On Tue, 2008-10-07 at 17:01 -0700, Nicholas A. Bellinger wrote:

<SNIP>

> > > The the Initiator Port ACLs need to go
> > > under /sys/kernel/config/target/$FABRIC because the struct fabric_acl *
> > > will always contain fabric dependent config items. For example, Since
> > > these struct fabric_acl_t do *NOT* symlink directly back to
> > > target_core_mod under /sys/kernel/config/target/core/$HBA/$DEV, but to
> > > fabric_lun_t (iscsi_lun_t in my case) to Symlink to
> > > a /sys/kernel/config/target/core/$HBA/$DEV that has been registered with
> > > the generic target configfs infrastructure.
> > >
> > > Here is what I am thinking wrt /sys/kernel/config/target/iscsi and iSCSI
> > > Initiator Node ACLs to iSCSI Portal Groups and iSCSI LUNs attached to
> > > those Portal Groups. There are two cases:
> > >
> > > *) The production case with with user creating those ACLs under $FABRIC
> > > (which is what I will focus on now).
> > >
> > > * And "Demo Mode" case where any Initiator logging into
> > > $FABRIC/$ENDPOINT/$PORTAL can have access to all
> > > $FABRIC/$ENDPOINT/lun/lun_*/*my_ports*
> > >
> > > The production ACL case would look like:
> > >
> > > export CONFIGFS=/sys/kernel/config/
> > > export TARGET=/sys/kernel/config/target/core/
> > > export FABRIC=/sys/kernel/config/target/iscsi/
> > >
> > > TARGET_IQN=iqn.2003-01.org.linux-iscsi.ps3-cell.ppc64:sn.f8f651bd5fec
> > > INITIATOR_IQN=iqn.1993-08.org.debian:01.f82074ca555f
> > >
> > > <Setup $STORAGE_OBJECTs under $TARGET>
> > >
> > > # Create the LIO-target endpoint
> > > mkdir -p "$FABRIC/$TARGET_IQN/tpgt_1/np/172.16.201.137:3260"

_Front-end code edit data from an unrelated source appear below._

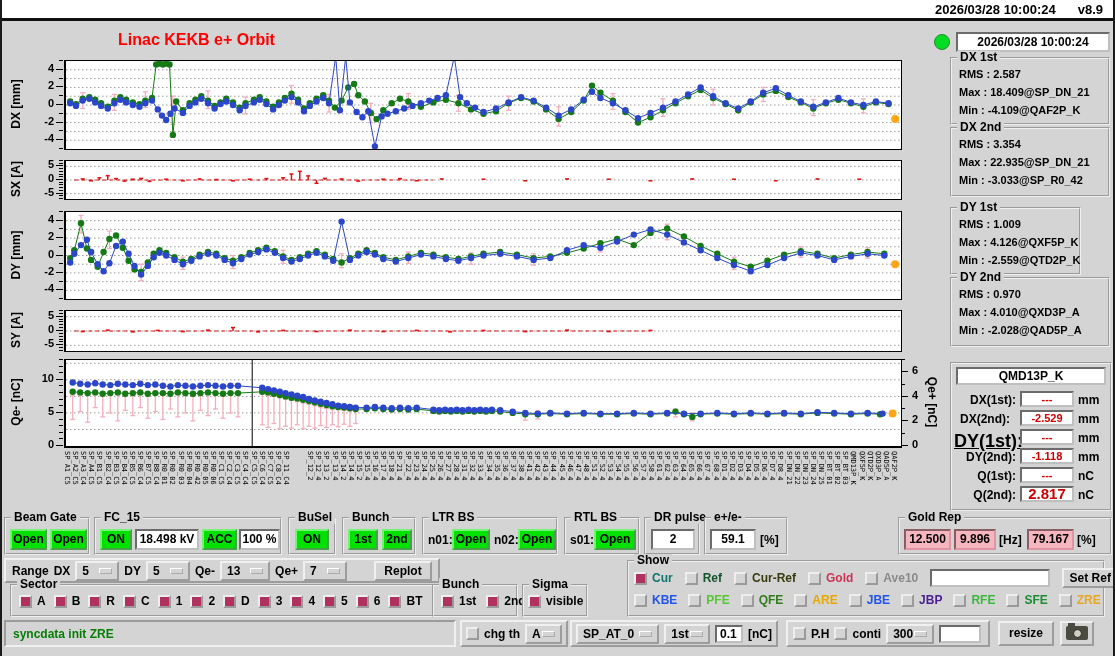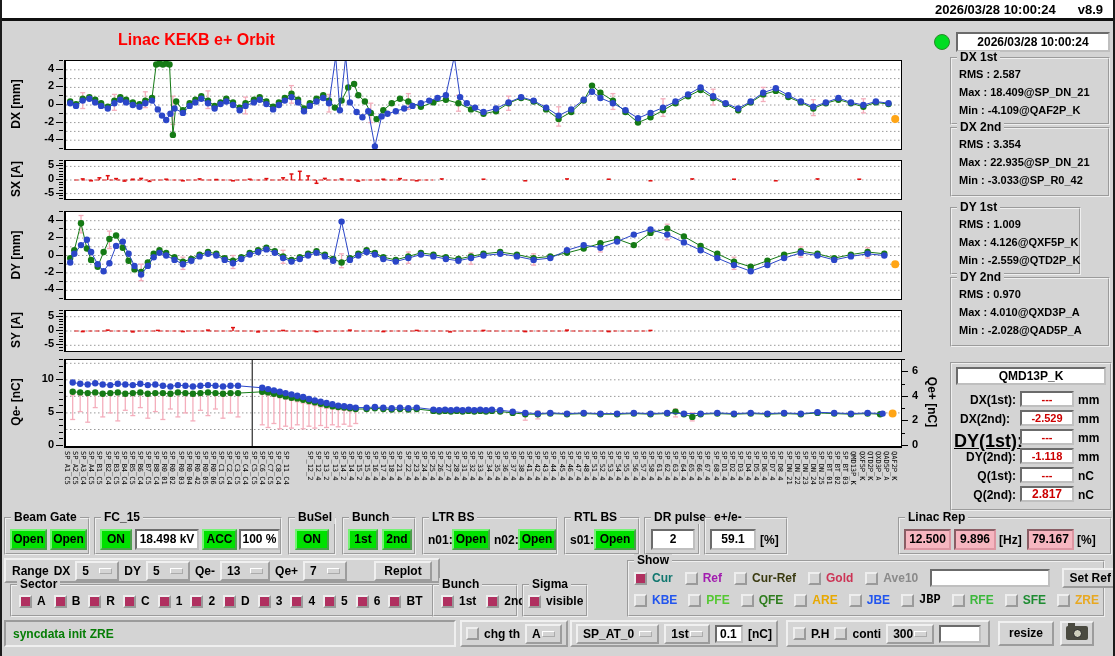"2.817" div { font-size: 12px -> 15px }
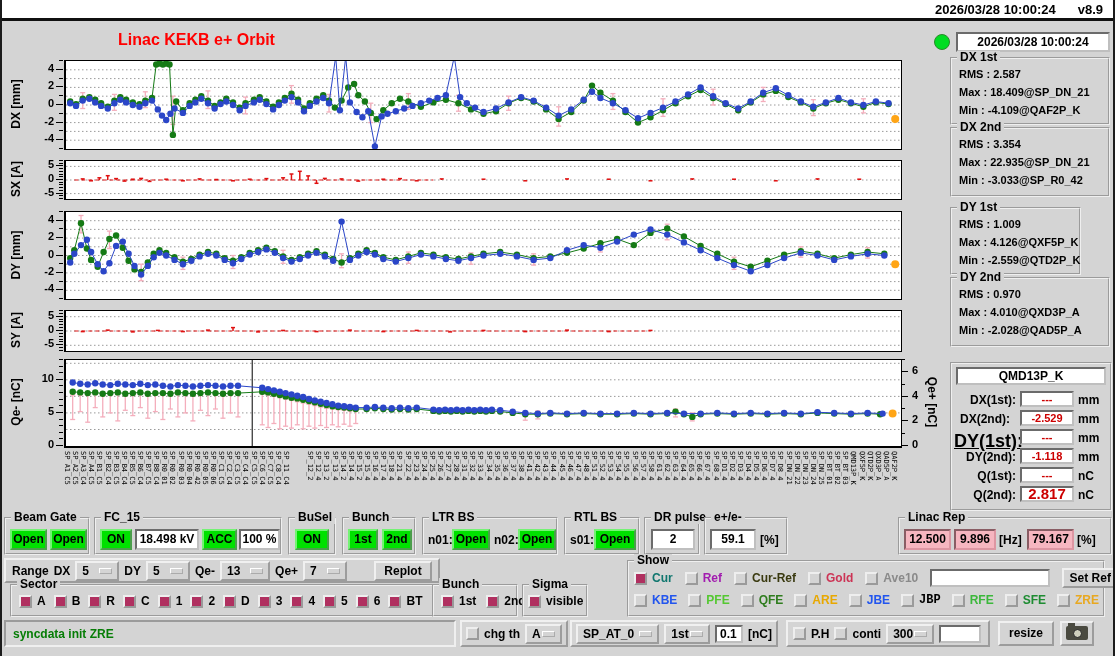"Linac Rep" span.gtitle { text: Linac -> Gold }
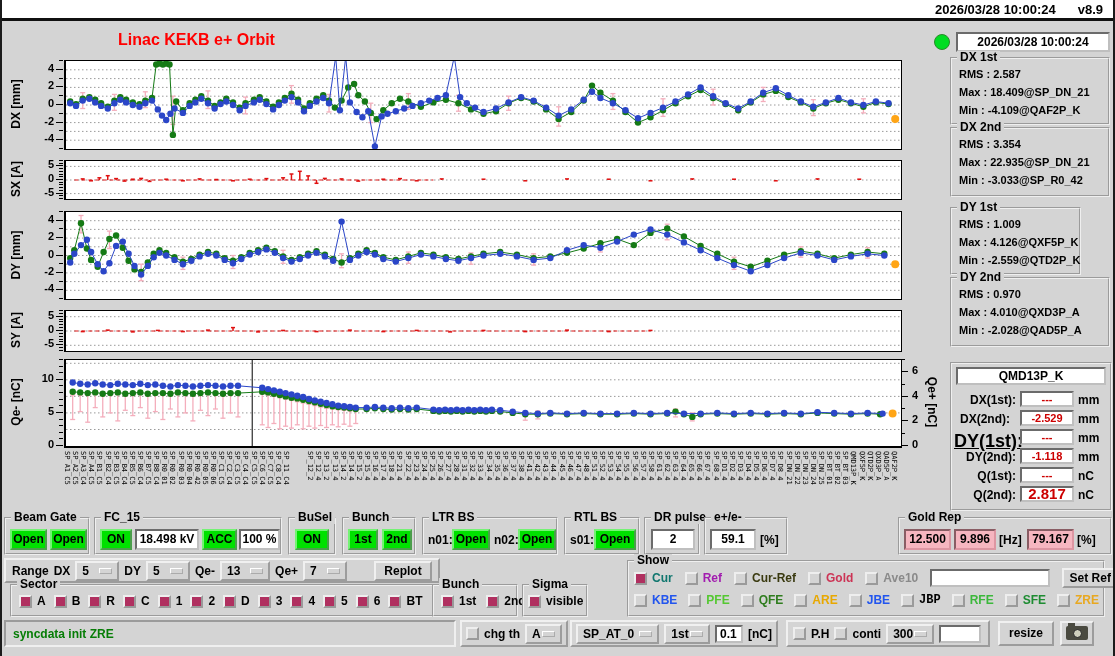"Ref" span { color: #a21caf -> #14532d }
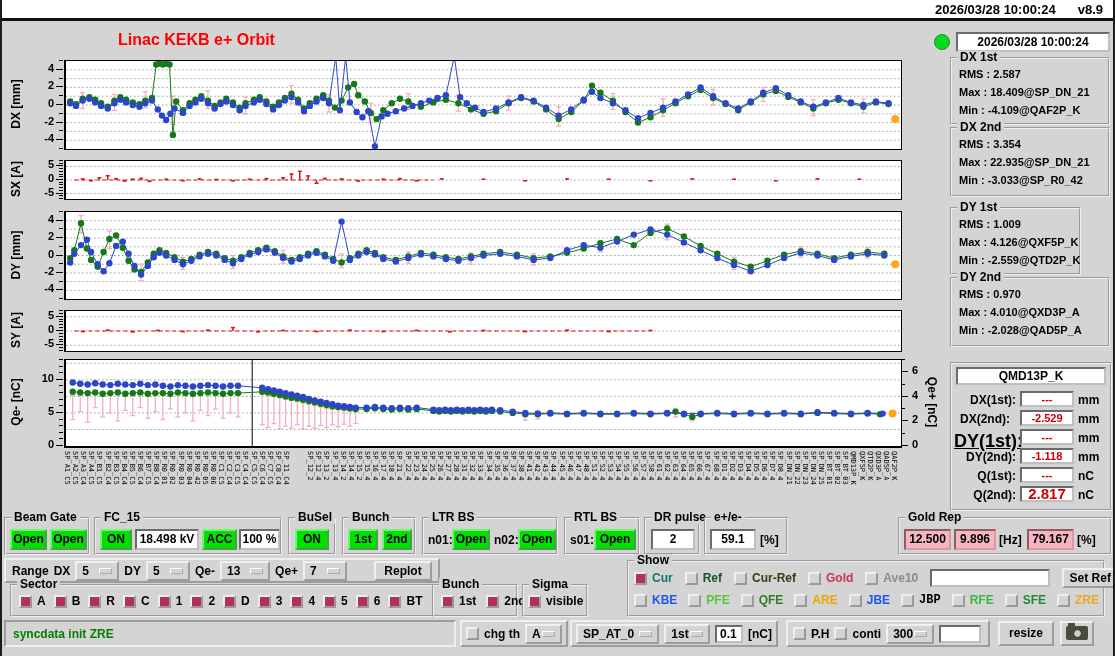"JBP" span { color: #000000 -> #4c1d95; font-family: Liberation Mono, monospace -> none }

> > > mkdir -p "$FABRIC/$TARGET_IQN/tpgt_1/lun/lun_0"
> > >
> > > <Setup Port Symlinks from $TARGET to $TARGET_IQN/tpgt_1/lun/lun_0>
> > >
> > > # Create the Initiator ACL under $TARGET_IQN/tpgt_1
> > > mkdir -p $"FABRIC/$TARGET_IQN/tpgt_1/initiators/$INITIATOR_IQN"
> > > # Allow $INITIATOR_IQN access to tpgt_1/lun/lun_0/
> > > ln -s "$FABRIC/$TARGET_IQN/tpgt_1/lun/lun_0" \
> > > "$FABRIC/$TARGET_IQN/tpgt_1/initiators/$INITIATOR_IQN/lun_0"
> > >
> > >>From there, you don't have to worry about PAGE_SIZE limitiations w/o, I
> > > can simply use use:
> > >
> > > cat $FABRIC/iqn*/tpgt*/initiators/*/session
> > >
> > > to see which acl'ed iSCSI Initiators are logged in on all iSCSI Target
> > > Ports.
> > >
> > > Also I should add that I am currently using /proc/scsi_target/mib
> > > and /proc/iscsi_target_mib for READ-ONLY data with target_core_mod.ko
> > > and iscsi_target_mod.ko respectively. For the other "Demo Mode" case
> > > mentioned above, I am currently using /proc/iscsi_target/mib/sess_attr
> > > to see the active sessions for LIO-Target.
> >
> > Sorry for the delay. I didn't have a chance to look at it sufficiently
> > close.
> >
> > Basically the idea about how to manage ACLs is good, but I don't like,
> > that with it *ALL* the target drivers would have to implement the
> > necessary code. It shouldn't be so, management of all security stuff
> > should be purely duty of the mid-layer.
>
> By the "mid-layer" I assume you mean the generic target mode engine, and
> not the SCSI mid layer, yes..?
>
> Point taken however that $TARGET_MOD could, and probably should have
> some manner of generic ACL infrastructure available through FABRIC <->
> TARGET API. I will have a look at scst_register() and
> scst_register_session() and see where it should be adapted to
> target_core_mod.
>
> Btw, saying that "management of all security stuff should be purely duty
> of the mid-layer" is incorrect however. The generic target engine needs
> to make it *EASIER* for $FABRIC to allow those initiator ports access to
> Mapped LUNs through fabric *DEPENDENT* endpoints, but trying to put all
> fabric depepdent ACL endpoint logic in target_core_mod is IMHO a bad
> idea.
>
> Since each SCSI fabric's method of attaching SCSI LUN to Initiator Port
> Endpoints in $FABRIC_MOD to SCSI Device (I have been calling
> this /sys/kernel/config/target/core/$STORAGE_OBJECT for target_core_mod)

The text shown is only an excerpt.